Francavilla Angitola - Il Paese del Drago
Quello di Francavilla Angitola negli anni passati era considerato un territorio, dove si producevano degli ottimi vini bianchi e rossi tra i quali quelli di zibibbo e di fragola.
Al vino e in modo particolare alla vendemmia e conseguentemente all’uva sono legati molti miei ricordi.
Come dimenticare quel lavorio che già verso la metà di settembre si poteva osservare passando tra le “rughe “ del paese?
Chi esponeva al sole le doghe o i coperchi delle botti che apparivano rossicci perché erano stati a contatto con la feccia.
Chi stava aggiustando le doghe “de gutti” (botti) piuttosto che quelle dei tini o “de varrili” (barili) cercando di far scendere i cerchi in metallo aiutandosi con scalpelli e martello producendo un rumore metallico e cupo che si propagava per tutti i vicoli adiacenti.
C’era chi stava bruciando bisolfiti dentro le botti per disinfettarle o chi stava lavando gli stessi con la “vinazza”.
Tutto il paese era, è il caso di dire, in fermento.
Aprivano i “parmienti” e l’odore di mosto si diffondeva nei vicoli inebriandoci.
I proprietari che dovevano vendemmiare cominciavano a prenotare la manodopera insieme ai mezzi di trasporto necessari per trasferire l’uva dal vigneto al palmento.
In molti casi questa fase era molto complessa e richiedeva un lavoro molto duro.
Un lavoro che vedeva le donne in prima linea d’altronde come sempre a fare il lavoro più duro: tanto per cambiare, costrette a caricarsi sulla testa i “ruvaci” che contenevano l’uva raccolta che era poi riversata dentro i tini collocati sul mezzo di trasporto.
Per i vigneti dislocati su terreni poco scoscesi o pianeggianti quest’operazione di trasporto si esplicava utilizzando l’instancabile, paziente e insostituibile asino.
La data della raccolta dell’uva era legata alla stagione climatica, alla sua maturazione che era verificata ogni giorno dai contadini che grazie alla loro esperienza potevano determinare se il frutto aveva raggiunto il giusto rapporto fra zucchero ed acidità.
Solo allora s’iniziava a vendemmiare armati di tanta allegria, di forbici e cesti.
Iniziare la raccolta un giorno prima o un giorno dopo poteva e può determinare il risultato dell’intera raccolta e quindi della qualità del vino.
S’iniziava la mattina molto presto recandosi in campagna a piedi e già da quella che spesso era una lunga camminata, si poteva capire quale atmosfera si sarebbe respirata durante tutta la giornata.
Ognuno portava con sé gli strumenti di lavoro.
In modo particolare le donne erano tutte fornite di “ruvaci, panaru e curuna”.
L’uva trasportata al paese si doveva portare nel palmento e in modo particolare per chi voleva utilizzare quello di Pallone a Pendino c’era un supplemento di lavoro.
Il mezzo di trasporto, infatti, non poteva raggiungerlo, si fermava “supa o chianu” e si doveva ricominciare con i ruvaci.
L’uva era scaricata in una grande vasca, dove gli uomini con i pantaloni alzati fino al ginocchio la schiacciavano per farne uscire il mosto.
Insieme agli uomini nella vasca entravamo anche noi bambini che felici imitavamo i grandi.
Era poi passata nello strettoio e infine tutto il mosto era trasportato nella cantina per essere curato fino a diventare vino.
Alle donne che avevano partecipato alla vendemmia, era tradizione donare un paniere di uva.
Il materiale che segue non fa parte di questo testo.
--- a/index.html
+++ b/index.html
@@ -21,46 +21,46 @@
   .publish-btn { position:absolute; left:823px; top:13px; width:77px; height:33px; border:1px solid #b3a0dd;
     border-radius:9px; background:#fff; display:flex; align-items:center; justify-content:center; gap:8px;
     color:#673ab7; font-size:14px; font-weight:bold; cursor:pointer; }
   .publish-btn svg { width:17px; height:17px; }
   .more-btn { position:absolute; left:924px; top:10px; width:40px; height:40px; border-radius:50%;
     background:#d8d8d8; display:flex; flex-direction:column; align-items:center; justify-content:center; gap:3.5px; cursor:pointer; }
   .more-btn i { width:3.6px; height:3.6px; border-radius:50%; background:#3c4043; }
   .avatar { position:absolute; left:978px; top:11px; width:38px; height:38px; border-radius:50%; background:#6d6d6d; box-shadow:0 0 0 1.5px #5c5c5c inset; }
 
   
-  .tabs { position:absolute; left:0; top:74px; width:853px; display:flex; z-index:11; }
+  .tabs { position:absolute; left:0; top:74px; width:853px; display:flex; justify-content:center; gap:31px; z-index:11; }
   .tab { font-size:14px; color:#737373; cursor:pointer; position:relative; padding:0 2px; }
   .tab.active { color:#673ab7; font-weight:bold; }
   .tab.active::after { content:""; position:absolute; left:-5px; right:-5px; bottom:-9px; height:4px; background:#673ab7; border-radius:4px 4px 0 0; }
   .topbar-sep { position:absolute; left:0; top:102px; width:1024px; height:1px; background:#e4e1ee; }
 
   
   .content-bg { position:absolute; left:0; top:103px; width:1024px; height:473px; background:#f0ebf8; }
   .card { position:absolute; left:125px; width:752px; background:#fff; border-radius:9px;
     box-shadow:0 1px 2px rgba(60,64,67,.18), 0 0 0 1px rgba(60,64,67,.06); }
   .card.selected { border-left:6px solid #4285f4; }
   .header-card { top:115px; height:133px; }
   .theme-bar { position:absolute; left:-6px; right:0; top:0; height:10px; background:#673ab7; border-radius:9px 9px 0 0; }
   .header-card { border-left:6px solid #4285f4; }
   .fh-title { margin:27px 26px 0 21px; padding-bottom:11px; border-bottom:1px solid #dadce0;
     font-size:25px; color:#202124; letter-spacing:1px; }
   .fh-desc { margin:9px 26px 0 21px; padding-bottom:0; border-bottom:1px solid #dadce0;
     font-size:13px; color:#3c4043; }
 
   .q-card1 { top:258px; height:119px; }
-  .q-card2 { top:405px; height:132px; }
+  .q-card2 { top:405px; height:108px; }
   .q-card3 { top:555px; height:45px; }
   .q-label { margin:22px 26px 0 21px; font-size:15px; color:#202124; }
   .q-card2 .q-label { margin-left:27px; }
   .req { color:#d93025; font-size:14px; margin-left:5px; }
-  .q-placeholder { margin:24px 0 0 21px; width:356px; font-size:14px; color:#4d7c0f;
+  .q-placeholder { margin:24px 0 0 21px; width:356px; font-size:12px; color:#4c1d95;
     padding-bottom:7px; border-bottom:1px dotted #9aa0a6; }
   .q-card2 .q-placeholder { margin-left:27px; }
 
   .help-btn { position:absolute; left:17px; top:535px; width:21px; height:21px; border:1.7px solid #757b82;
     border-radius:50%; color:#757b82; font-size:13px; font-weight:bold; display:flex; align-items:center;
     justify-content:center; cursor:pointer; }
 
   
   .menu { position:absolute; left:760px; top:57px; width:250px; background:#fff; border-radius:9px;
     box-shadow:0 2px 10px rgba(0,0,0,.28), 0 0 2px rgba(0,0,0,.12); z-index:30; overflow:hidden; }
Uva che era consumata a tavola o con la quale molte facevano la marmellata .
A me piaceva molto mangiarla con il pane.
Quanto era buona l’uva con il pane!
In quel periodo tra l’altro bollendo il mosto si faceva il vino cotto che poi sarebbe stato usato per fare dei dolci, in modo particolare nel periodo di carnevale, i graviuoli, o si metteva dentro la neve nel caso in cui questa fosse arrivata durante l’inverno.